== Activity ==
Print the entries exactly as given.

◇ ◇ ◇

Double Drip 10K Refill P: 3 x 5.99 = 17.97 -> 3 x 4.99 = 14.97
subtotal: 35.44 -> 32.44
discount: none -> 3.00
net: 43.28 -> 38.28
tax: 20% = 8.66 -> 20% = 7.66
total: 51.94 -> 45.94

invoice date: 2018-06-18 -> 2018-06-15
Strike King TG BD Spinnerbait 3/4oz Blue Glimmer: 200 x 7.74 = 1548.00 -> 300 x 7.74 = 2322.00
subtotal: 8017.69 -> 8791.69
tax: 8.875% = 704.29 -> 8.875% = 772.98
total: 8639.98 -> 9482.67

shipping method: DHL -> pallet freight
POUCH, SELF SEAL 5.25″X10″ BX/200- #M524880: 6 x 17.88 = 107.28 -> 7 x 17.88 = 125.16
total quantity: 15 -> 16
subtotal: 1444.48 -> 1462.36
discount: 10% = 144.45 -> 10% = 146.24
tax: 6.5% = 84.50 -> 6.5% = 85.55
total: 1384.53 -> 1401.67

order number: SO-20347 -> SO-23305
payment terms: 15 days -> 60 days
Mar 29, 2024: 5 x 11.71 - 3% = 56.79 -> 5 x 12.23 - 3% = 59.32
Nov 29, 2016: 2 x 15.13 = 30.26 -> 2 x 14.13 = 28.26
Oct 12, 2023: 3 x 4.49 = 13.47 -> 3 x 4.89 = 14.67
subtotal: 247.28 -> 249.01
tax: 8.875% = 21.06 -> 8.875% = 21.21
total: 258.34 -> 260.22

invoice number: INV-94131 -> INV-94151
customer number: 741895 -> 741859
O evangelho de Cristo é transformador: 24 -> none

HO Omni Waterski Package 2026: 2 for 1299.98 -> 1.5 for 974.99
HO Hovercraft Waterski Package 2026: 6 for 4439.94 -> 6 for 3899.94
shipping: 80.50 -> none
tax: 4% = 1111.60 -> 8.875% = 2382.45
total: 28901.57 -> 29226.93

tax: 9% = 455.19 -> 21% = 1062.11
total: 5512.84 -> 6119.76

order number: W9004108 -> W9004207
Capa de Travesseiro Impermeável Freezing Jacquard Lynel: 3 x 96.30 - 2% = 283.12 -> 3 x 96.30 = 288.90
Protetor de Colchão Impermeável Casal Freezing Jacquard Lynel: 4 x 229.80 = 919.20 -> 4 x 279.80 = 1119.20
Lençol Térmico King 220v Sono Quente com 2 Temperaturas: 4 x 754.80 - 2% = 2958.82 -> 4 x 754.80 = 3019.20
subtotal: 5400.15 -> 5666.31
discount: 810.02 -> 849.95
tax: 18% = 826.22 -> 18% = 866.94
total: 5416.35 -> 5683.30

◇ ◇ ◇

== Answer ==
Double Drip 10K Refill P: 3 x 5.99 = 17.97 -> 3 x 4.99 = 14.97
subtotal: 35.44 -> 32.44
discount: none -> 3.00
net: 43.28 -> 38.28
tax: 20% = 8.66 -> 20% = 7.66
total: 51.94 -> 45.94

invoice date: 2018-06-18 -> 2018-06-15
Strike King TG BD Spinnerbait 3/4oz Blue Glimmer: 200 x 7.74 = 1548.00 -> 300 x 7.74 = 2322.00
subtotal: 8017.69 -> 8791.69
tax: 8.875% = 704.29 -> 8.875% = 772.98
total: 8639.98 -> 9482.67

shipping method: DHL -> pallet freight
POUCH, SELF SEAL 5.25″X10″ BX/200- #M524880: 6 x 17.88 = 107.28 -> 7 x 17.88 = 125.16
total quantity: 15 -> 16
subtotal: 1444.48 -> 1462.36
discount: 10% = 144.45 -> 10% = 146.24
tax: 6.5% = 84.50 -> 6.5% = 85.55
total: 1384.53 -> 1401.67

order number: SO-20347 -> SO-23305
payment terms: 15 days -> 60 days
Mar 29, 2024: 5 x 11.71 - 3% = 56.79 -> 5 x 12.23 - 3% = 59.32
Nov 29, 2016: 2 x 15.13 = 30.26 -> 2 x 14.13 = 28.26
Oct 12, 2023: 3 x 4.49 = 13.47 -> 3 x 4.89 = 14.67
subtotal: 247.28 -> 249.01
tax: 8.875% = 21.06 -> 8.875% = 21.21
total: 258.34 -> 260.22

invoice number: INV-94131 -> INV-94151
customer number: 741895 -> 741859
O evangelho de Cristo é transformador: 24 -> none

HO Omni Waterski Package 2026: 2 for 1299.98 -> 1.5 for 974.99
HO Hovercraft Waterski Package 2026: 6 for 4439.94 -> 6 for 3899.94
shipping: 80.50 -> none
tax: 4% = 1111.60 -> 8.875% = 2382.45
total: 28901.57 -> 29226.93

tax: 9% = 455.19 -> 21% = 1062.11
total: 5512.84 -> 6119.76

order number: W9004108 -> W9004207
Capa de Travesseiro Impermeável Freezing Jacquard Lynel: 3 x 96.30 - 2% = 283.12 -> 3 x 96.30 = 288.90
Protetor de Colchão Impermeável Casal Freezing Jacquard Lynel: 4 x 229.80 = 919.20 -> 4 x 279.80 = 1119.20
Lençol Térmico King 220v Sono Quente com 2 Temperaturas: 4 x 754.80 - 2% = 2958.82 -> 4 x 754.80 = 3019.20
subtotal: 5400.15 -> 5666.31
discount: 810.02 -> 849.95
tax: 18% = 826.22 -> 18% = 866.94
total: 5416.35 -> 5683.30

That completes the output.